Женщина что-то бормотала, рассказывала. Сквозь морозную черную ночь станция, озаренная ртутью, смотрела, как он работает.
ЧАСТЬ ВТОРАЯ
Глава седьмая
Фотиев работал в диспетчерской среди телефонов, селекторов, хрипа и бульканья рации. В окне по измызганной, раздавленной трассе катили самосвалы. Краны заслоняли окно железными телами. Бульдозеры сотрясали стол с аппаратами. А когда проползали, станция возносила в серое дымное небо свои вершины и кручи. Клубилась, искрила, содрогалась непрерывным трясением. Хотела ожить — не могла. Еще не хватало ей вещества, не хватало дыхания. Словно жизнь залетала в нее на мгновение, наполняла недостроенный остов, пыталась угнездиться, зацепиться за железные крепи — и вновь покидала. В морозное небо излетал невоссозданный дух.

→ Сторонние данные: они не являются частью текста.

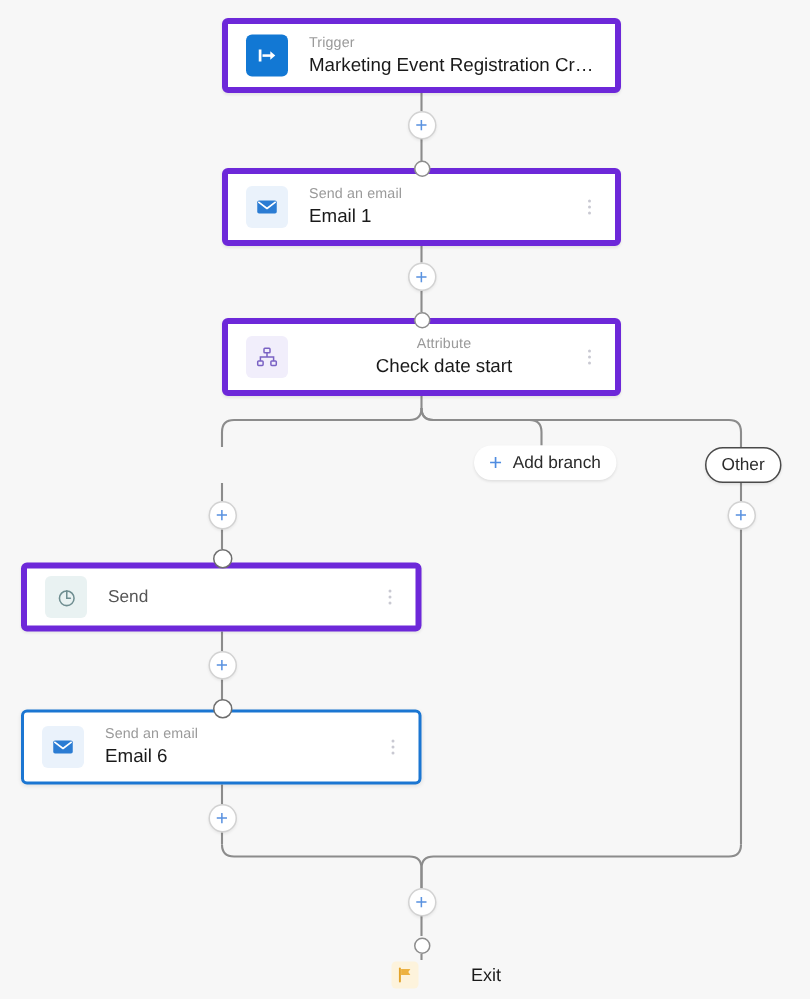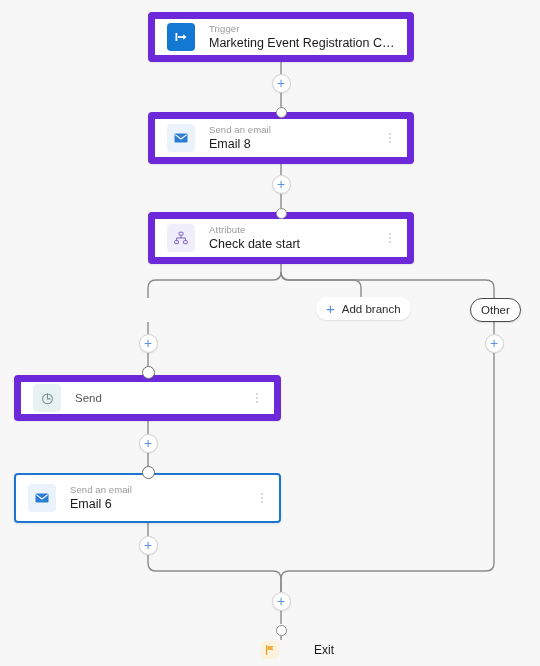"Trigger" .node { border: 7px solid #6d28d9 -> 4px solid #6d28d9 }
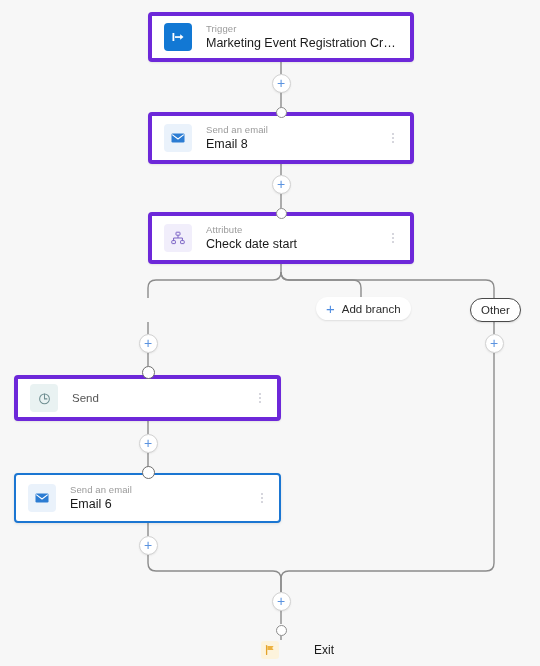"Email 8" div.title { text: 8 -> 1 }
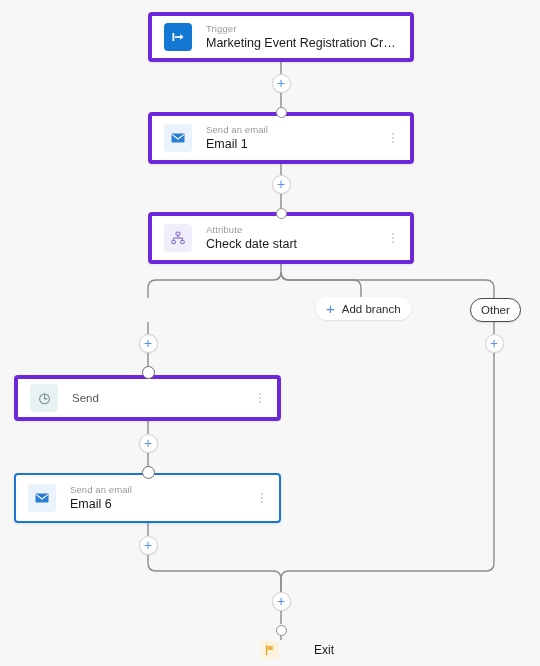"Attribute" div.node { text-align: none -> center }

Трещали телефоны. Он хватал то одну, то другую трубку.
Иногда обе сразу. Принимал информацию. Рассылал команды. Связывал воедино рвущиеся, требующие, ищущие друг друга голоса. Не давал им промахнуться. Замыкал на стройку, на станцию. И она, громадная, вылепленная из бетона, была в бесчисленных мельчайших вспышках от этих мгновенных контактов.
Звонили с железной дороги. Прибыли цистерны с топливом. Платформы с кирпичами. Тупики были забиты вагонами. Приближались, в двух часах ходу, «вертушки» с цементом. А погрузчик с ленточным транспортером вышел из строя. Назревал затор. И он, диспетчер, спасая железную дорогу, обращался к военным, в стройотряд. Просил послать солдат на разгрузку.